= Assignment =
Reproduce the records that follow without alteration, apart from removing the pictures.

====

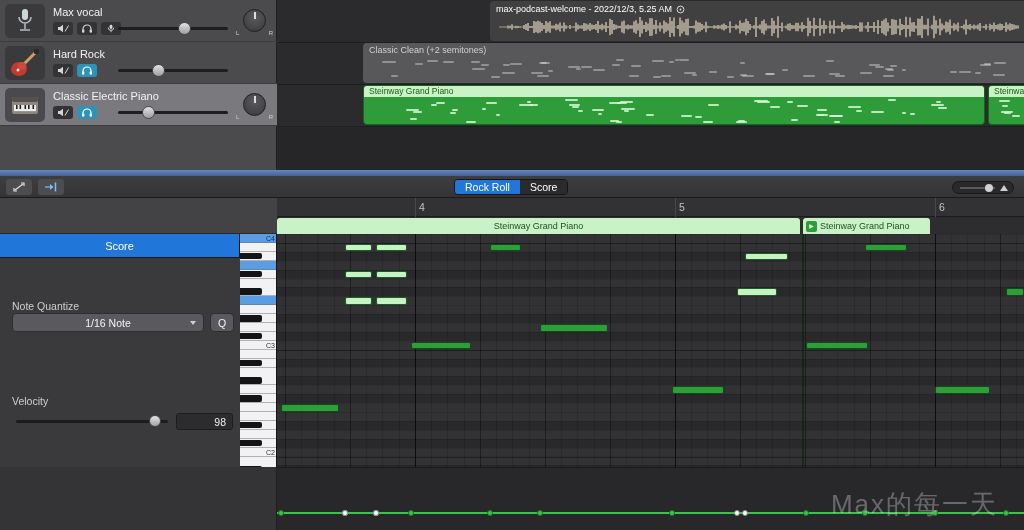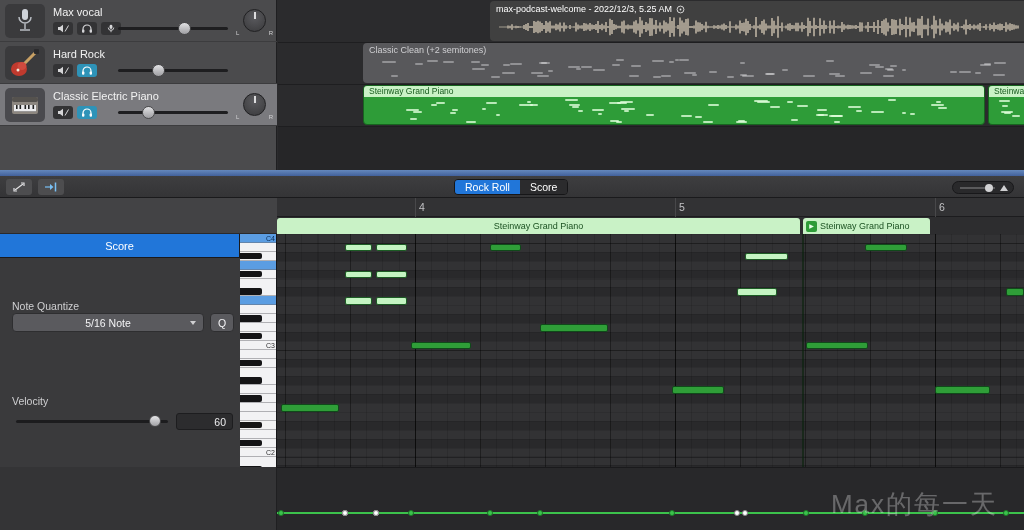"5/16 Note" span { text: 5/16 -> 1/16 }
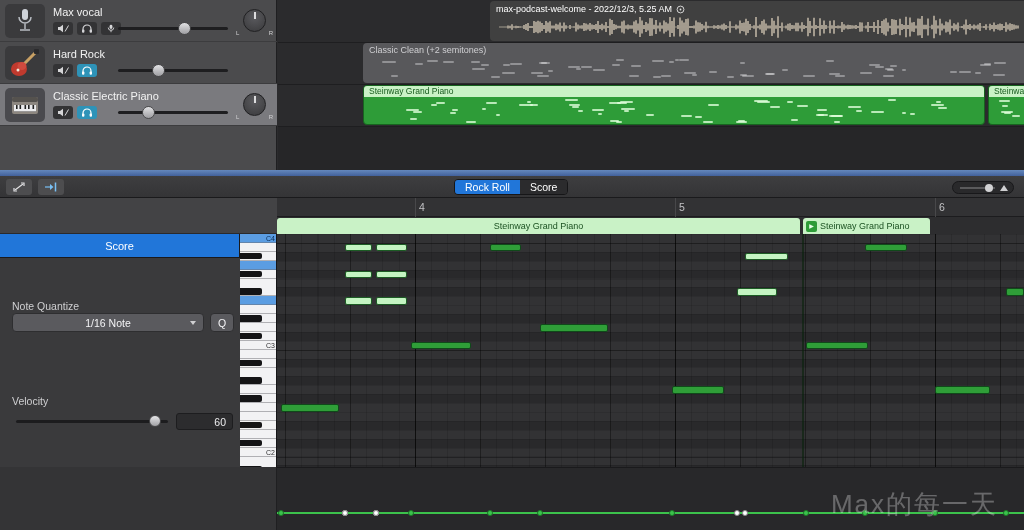"60" div.vel-value { text: 60 -> 98 }
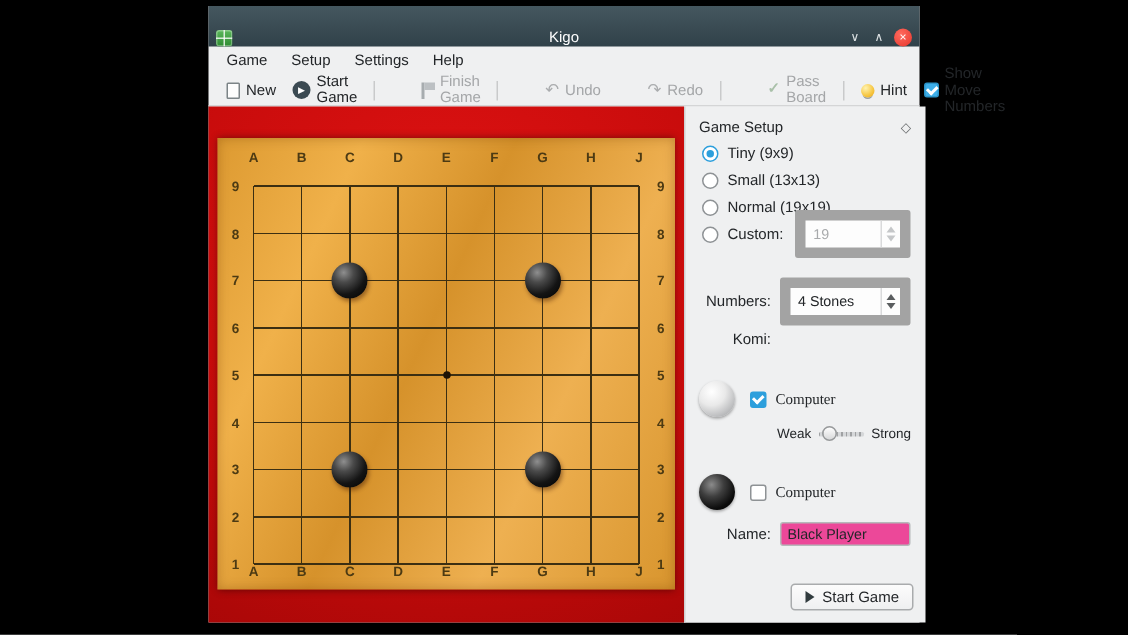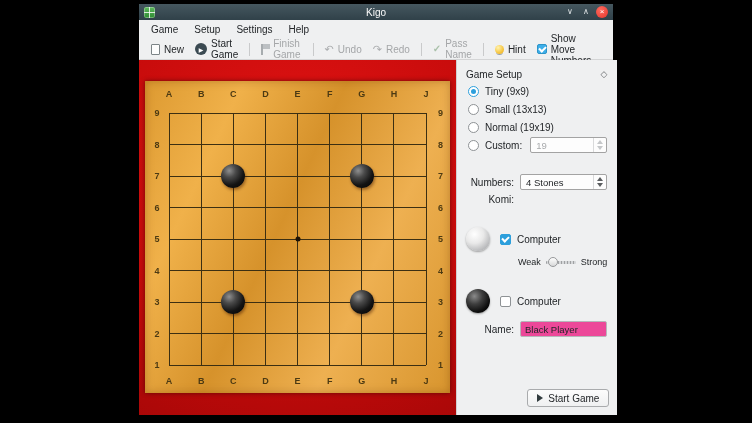"Kigo" .titlebar { align-items: center -> flex-end; height: 16px -> 27px }
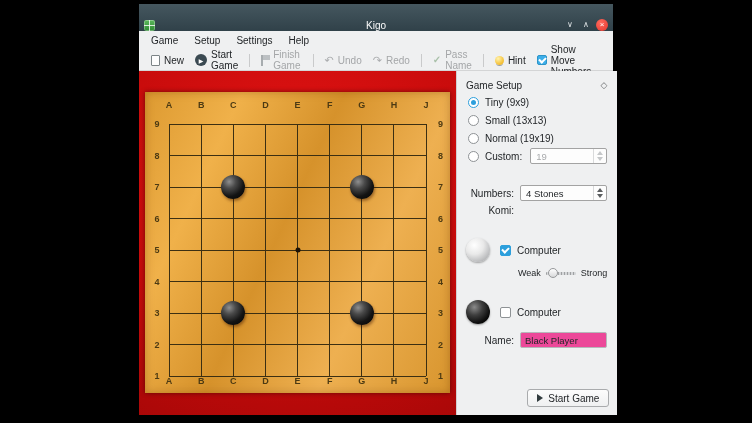"Finish Game" .tb-item.disabled { margin-left: none -> 20px }
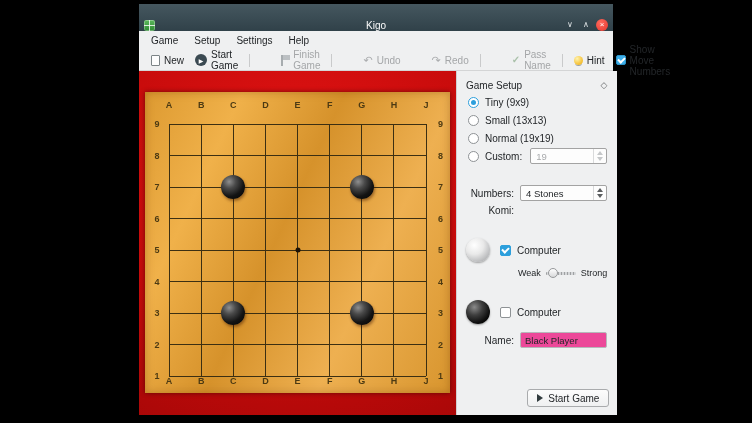"Pass Name" span { text: Name -> Board }
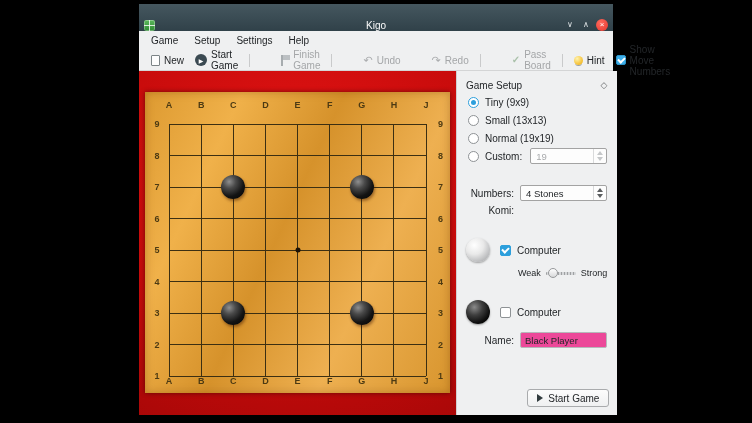"19" .spinctl { border: 1px solid #a3a3a3 -> 7px solid #a3a3a3; height: 16px -> 32px }
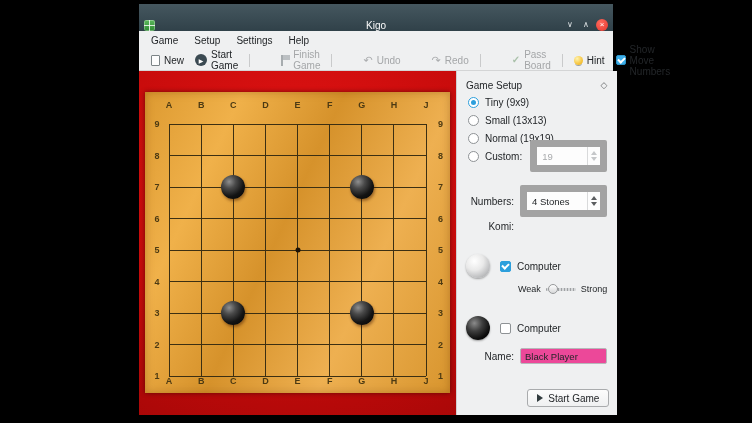"Computer" .cb-wrap { font-family: none -> Liberation Serif, serif }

====

= Exercise answer =
"5/16 Note" span { text: 5/16 -> 1/16 }
"60" div.vel-value { text: 60 -> 98 }
"Kigo" .titlebar { align-items: center -> flex-end; height: 16px -> 27px }
"Finish Game" .tb-item.disabled { margin-left: none -> 20px }
"Pass Name" span { text: Name -> Board }
"19" .spinctl { border: 1px solid #a3a3a3 -> 7px solid #a3a3a3; height: 16px -> 32px }
"Computer" .cb-wrap { font-family: none -> Liberation Serif, serif }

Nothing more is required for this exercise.